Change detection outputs

=== Section Start ===

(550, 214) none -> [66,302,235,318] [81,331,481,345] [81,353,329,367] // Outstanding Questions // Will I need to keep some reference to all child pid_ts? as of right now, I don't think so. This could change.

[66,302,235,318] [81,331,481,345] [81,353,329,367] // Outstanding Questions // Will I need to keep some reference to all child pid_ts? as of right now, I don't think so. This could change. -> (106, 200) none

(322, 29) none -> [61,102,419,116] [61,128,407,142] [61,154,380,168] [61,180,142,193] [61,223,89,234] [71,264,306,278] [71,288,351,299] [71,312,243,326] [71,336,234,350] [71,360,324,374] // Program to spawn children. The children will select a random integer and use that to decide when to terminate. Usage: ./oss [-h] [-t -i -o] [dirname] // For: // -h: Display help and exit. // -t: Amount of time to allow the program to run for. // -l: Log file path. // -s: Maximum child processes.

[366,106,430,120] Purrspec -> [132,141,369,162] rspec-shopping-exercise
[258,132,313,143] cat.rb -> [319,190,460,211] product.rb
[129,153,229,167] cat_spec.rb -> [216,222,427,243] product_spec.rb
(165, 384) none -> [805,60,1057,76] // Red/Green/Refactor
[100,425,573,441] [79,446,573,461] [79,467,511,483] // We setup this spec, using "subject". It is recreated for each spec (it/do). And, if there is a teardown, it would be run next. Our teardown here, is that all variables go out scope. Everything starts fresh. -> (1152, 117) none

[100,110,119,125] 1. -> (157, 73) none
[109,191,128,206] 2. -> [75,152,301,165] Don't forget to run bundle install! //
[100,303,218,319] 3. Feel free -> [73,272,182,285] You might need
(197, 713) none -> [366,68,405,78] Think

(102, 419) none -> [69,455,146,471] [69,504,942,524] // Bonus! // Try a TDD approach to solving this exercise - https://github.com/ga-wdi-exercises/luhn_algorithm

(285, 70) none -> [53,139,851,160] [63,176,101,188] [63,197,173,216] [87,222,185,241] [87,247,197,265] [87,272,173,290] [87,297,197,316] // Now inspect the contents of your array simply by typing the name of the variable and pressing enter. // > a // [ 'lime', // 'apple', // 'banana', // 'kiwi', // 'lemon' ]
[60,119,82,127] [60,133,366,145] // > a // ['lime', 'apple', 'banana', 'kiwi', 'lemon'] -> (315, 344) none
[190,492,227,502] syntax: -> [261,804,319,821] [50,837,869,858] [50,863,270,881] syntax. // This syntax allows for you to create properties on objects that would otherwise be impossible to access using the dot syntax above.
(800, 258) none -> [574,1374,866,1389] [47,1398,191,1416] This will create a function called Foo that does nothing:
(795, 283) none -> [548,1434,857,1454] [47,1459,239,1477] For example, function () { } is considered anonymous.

=== Section End ===

# [Instructions for the task]
Return every record, word for word.

# [Worked solution]
(550, 214) none -> [66,302,235,318] [81,331,481,345] [81,353,329,367] // Outstanding Questions // Will I need to keep some reference to all child pid_ts? as of right now, I don't think so. This could change.

[66,302,235,318] [81,331,481,345] [81,353,329,367] // Outstanding Questions // Will I need to keep some reference to all child pid_ts? as of right now, I don't think so. This could change. -> (106, 200) none

(322, 29) none -> [61,102,419,116] [61,128,407,142] [61,154,380,168] [61,180,142,193] [61,223,89,234] [71,264,306,278] [71,288,351,299] [71,312,243,326] [71,336,234,350] [71,360,324,374] // Program to spawn children. The children will select a random integer and use that to decide when to terminate. Usage: ./oss [-h] [-t -i -o] [dirname] // For: // -h: Display help and exit. // -t: Amount of time to allow the program to run for. // -l: Log file path. // -s: Maximum child processes.

[366,106,430,120] Purrspec -> [132,141,369,162] rspec-shopping-exercise
[258,132,313,143] cat.rb -> [319,190,460,211] product.rb
[129,153,229,167] cat_spec.rb -> [216,222,427,243] product_spec.rb
(165, 384) none -> [805,60,1057,76] // Red/Green/Refactor
[100,425,573,441] [79,446,573,461] [79,467,511,483] // We setup this spec, using "subject". It is recreated for each spec (it/do). And, if there is a teardown, it would be run next. Our teardown here, is that all variables go out scope. Everything starts fresh. -> (1152, 117) none

[100,110,119,125] 1. -> (157, 73) none
[109,191,128,206] 2. -> [75,152,301,165] Don't forget to run bundle install! //
[100,303,218,319] 3. Feel free -> [73,272,182,285] You might need
(197, 713) none -> [366,68,405,78] Think

(102, 419) none -> [69,455,146,471] [69,504,942,524] // Bonus! // Try a TDD approach to solving this exercise - https://github.com/ga-wdi-exercises/luhn_algorithm

(285, 70) none -> [53,139,851,160] [63,176,101,188] [63,197,173,216] [87,222,185,241] [87,247,197,265] [87,272,173,290] [87,297,197,316] // Now inspect the contents of your array simply by typing the name of the variable and pressing enter. // > a // [ 'lime', // 'apple', // 'banana', // 'kiwi', // 'lemon' ]
[60,119,82,127] [60,133,366,145] // > a // ['lime', 'apple', 'banana', 'kiwi', 'lemon'] -> (315, 344) none
[190,492,227,502] syntax: -> [261,804,319,821] [50,837,869,858] [50,863,270,881] syntax. // This syntax allows for you to create properties on objects that would otherwise be impossible to access using the dot syntax above.
(800, 258) none -> [574,1374,866,1389] [47,1398,191,1416] This will create a function called Foo that does nothing:
(795, 283) none -> [548,1434,857,1454] [47,1459,239,1477] For example, function () { } is considered anonymous.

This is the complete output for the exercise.